Last Breath
A Sherry Moore Novel
-
- $7.99
-
- $7.99
Publisher Description
Following close on the heels of his celebrated debut 18 Seconds, George Shuman returns with yet another remarkable thriller featuring investigative consultant Sherry Moore -- a blind woman with an uncanny ability to view the final living moments of any dead body she encounters.
A ruthless serial killer with an unthinkable MO has left a trail of tortured, murdered women in western Maryland and seems to have gone to ground in the backwoods of Pennsylvania. With no leads or any sign of a suspect, investigators must call on the now-famous blind psychic Sherry Moore, a woman whose talent inspires skepticism, but whose results are unparalleled. When she is put in contact with the hand of any dead body, she relives the memory of the departed's final experience. While investigating this case, she is privy to the most savage and terrifying scenes imaginable. However, because the killer is aware of her methods, he keeps his identity just beyond her reach until she resolves to put herself directly in harm's way. When the fiend sets his sights on Sherry, this seemingly helpless woman must demonstrate an almost inhuman strength of will and of body as she attempts to capture the deranged killer without having to pay the ultimate price in exchange.

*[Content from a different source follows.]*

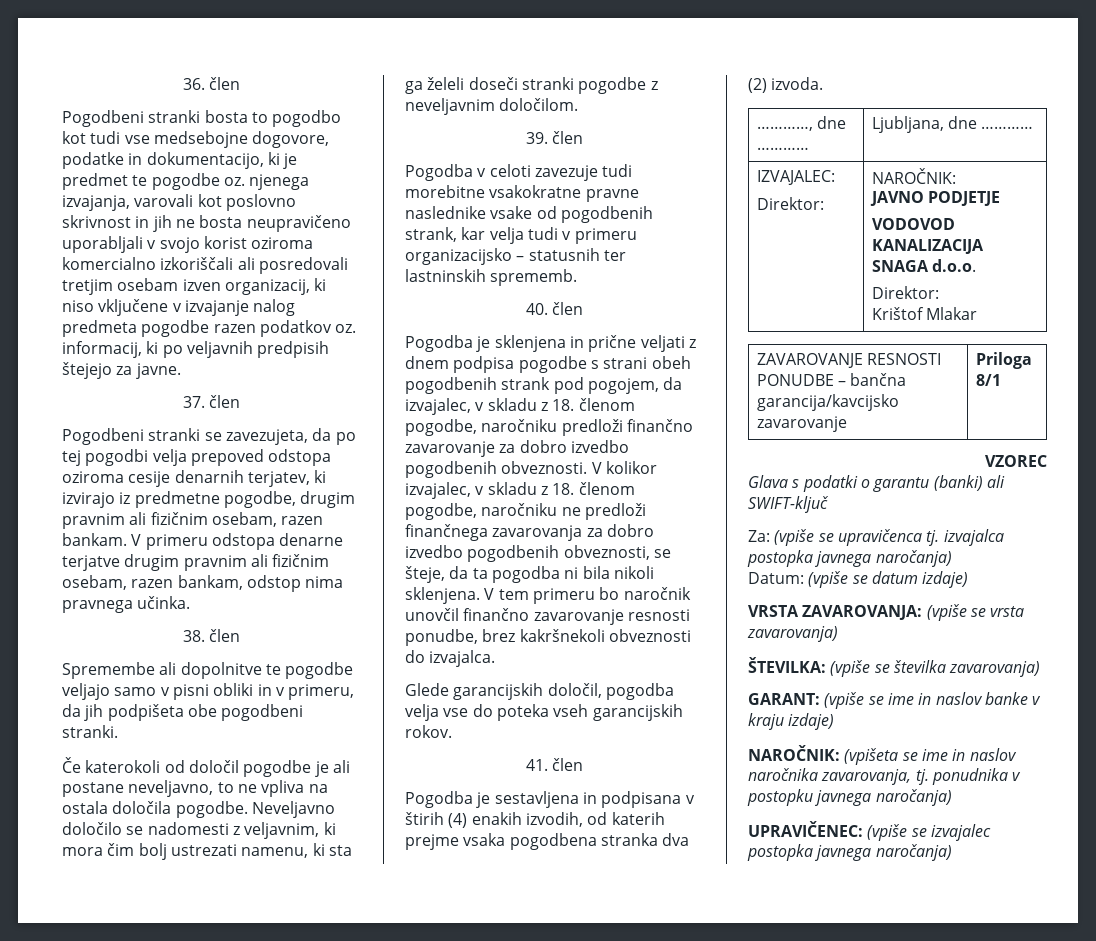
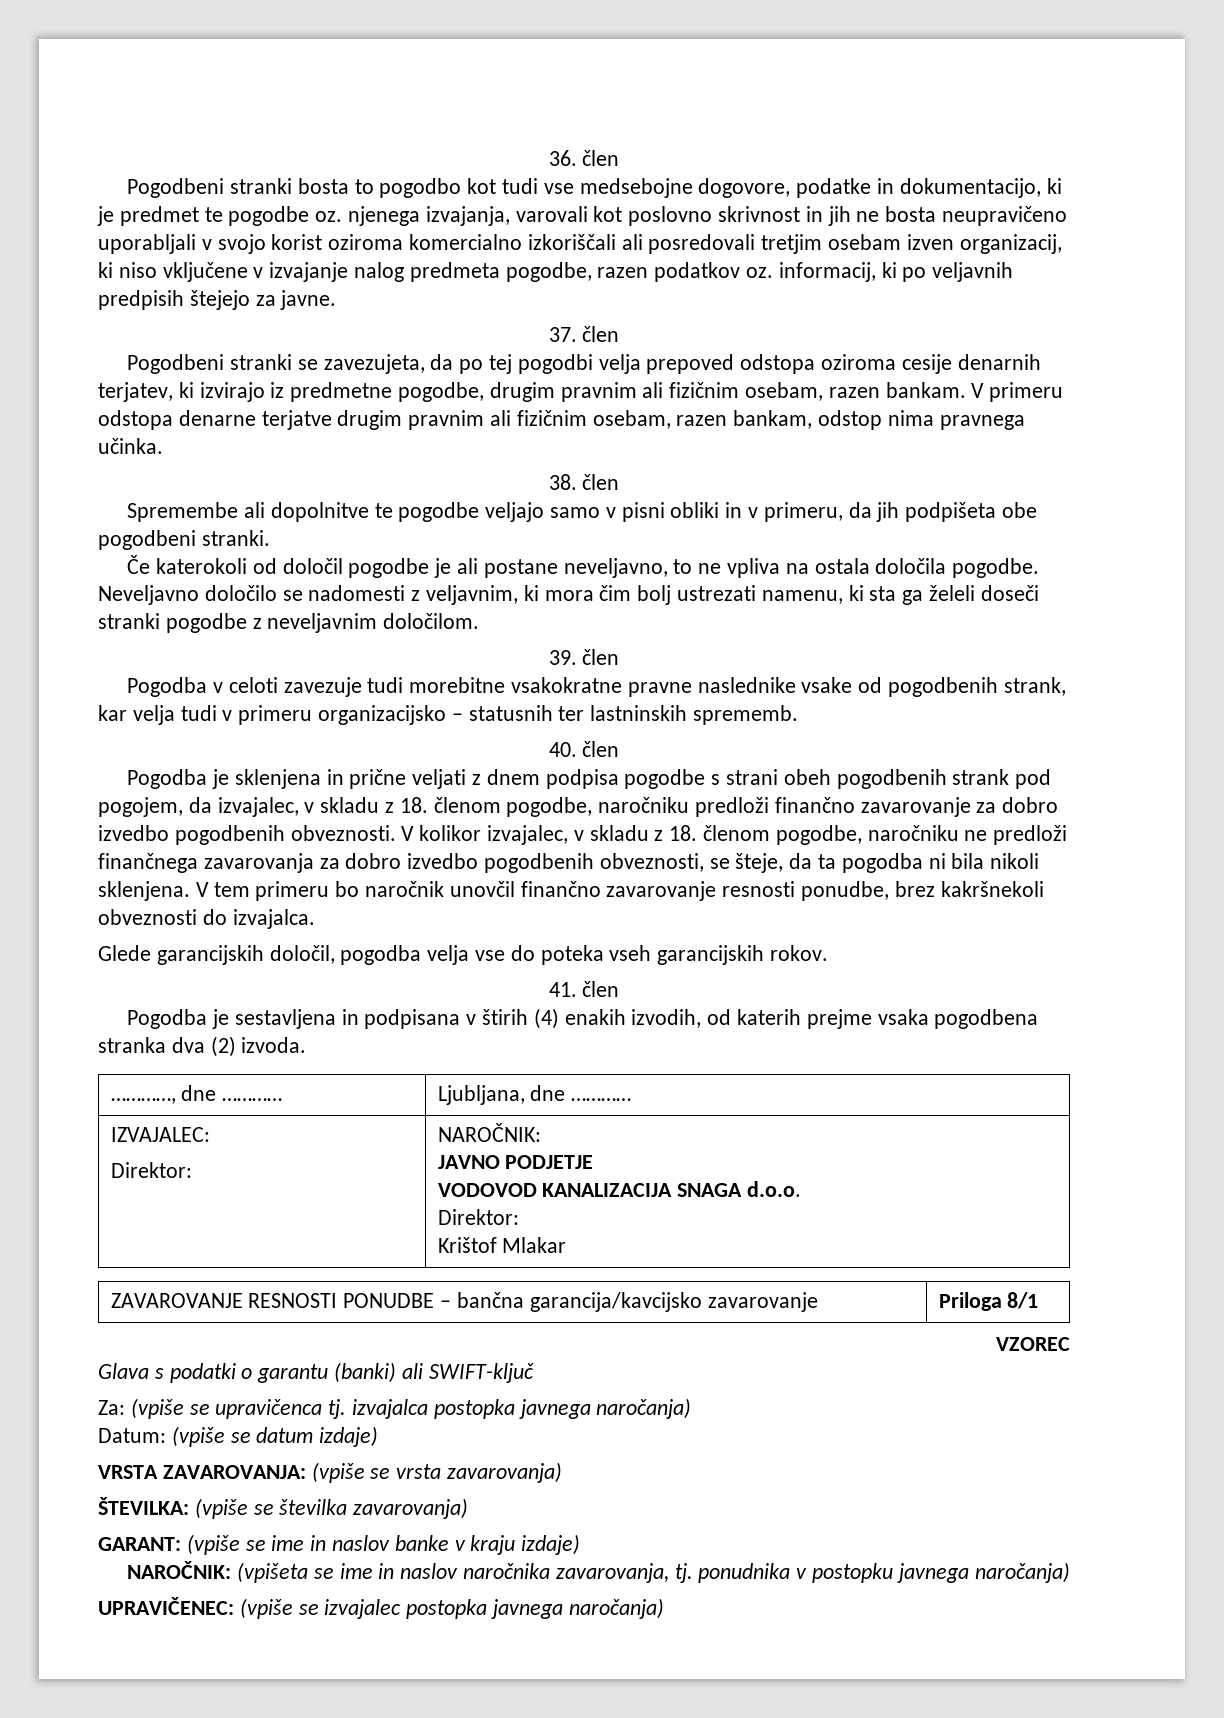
- Pogodbeni stranki bosta to pogodbo kot tudi vse medsebojne dogovore, podatke in dokumentacijo, ki je predmet te pogodbe oz. njenega izvajanja, varovali kot poslovno skrivnost in jih ne bosta neupravičeno uporabljali v svojo korist oziroma komercialno izkoriščali ali posredovali tretjim osebam izven organizacij, ki niso vključene v izvajanje nalog predmeta pogodbe razen podatkov oz. informacij, ki po veljavnih predpisih štejejo za javne.
+ Pogodbeni stranki bosta to pogodbo kot tudi vse medsebojne dogovore, podatke in dokumentacijo, ki je predmet te pogodbe oz. njenega izvajanja, varovali kot poslovno skrivnost in jih ne bosta neupravičeno uporabljali v svojo korist oziroma komercialno izkoriščali ali posredovali tretjim osebam izven organizacij, ki niso vključene v izvajanje nalog predmeta pogodbe, razen podatkov oz. informacij, ki po veljavnih predpisih štejejo za javne.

With Last Breath, George Shuman confirms his status as one of the most captivating thriller writers, and in Sherry Moore, he presents one of the most compellingly original protagonists the genre has ever seen.
PUBLISHERS WEEKLY
In Shuman's mesmerizing second suspense novel to feature blind Philadelphia psychic Sherry Moore (after 2006's 18 Seconds), the Maryland attorney general asks Sherry, who can relive a murder victim's last moments by touching the body, to do her thing on three women discovered gruesomely murdered in an abandoned Maryland meat processing plant. Soon Sherry is plagued by eerie nightmares. After another woman is found strangled in an upscale suburban Pittsburgh home, the Pennsylvania state police get involved, but territorial wrangling between state and federal law enforcement agencies hampers the search for the serial killer. Shuman, who has worked for more than 20 years with the Washington, D.C., metropolitan police, brings a chilling realism to his depiction of crime scenes and has a real gift for conveying fear.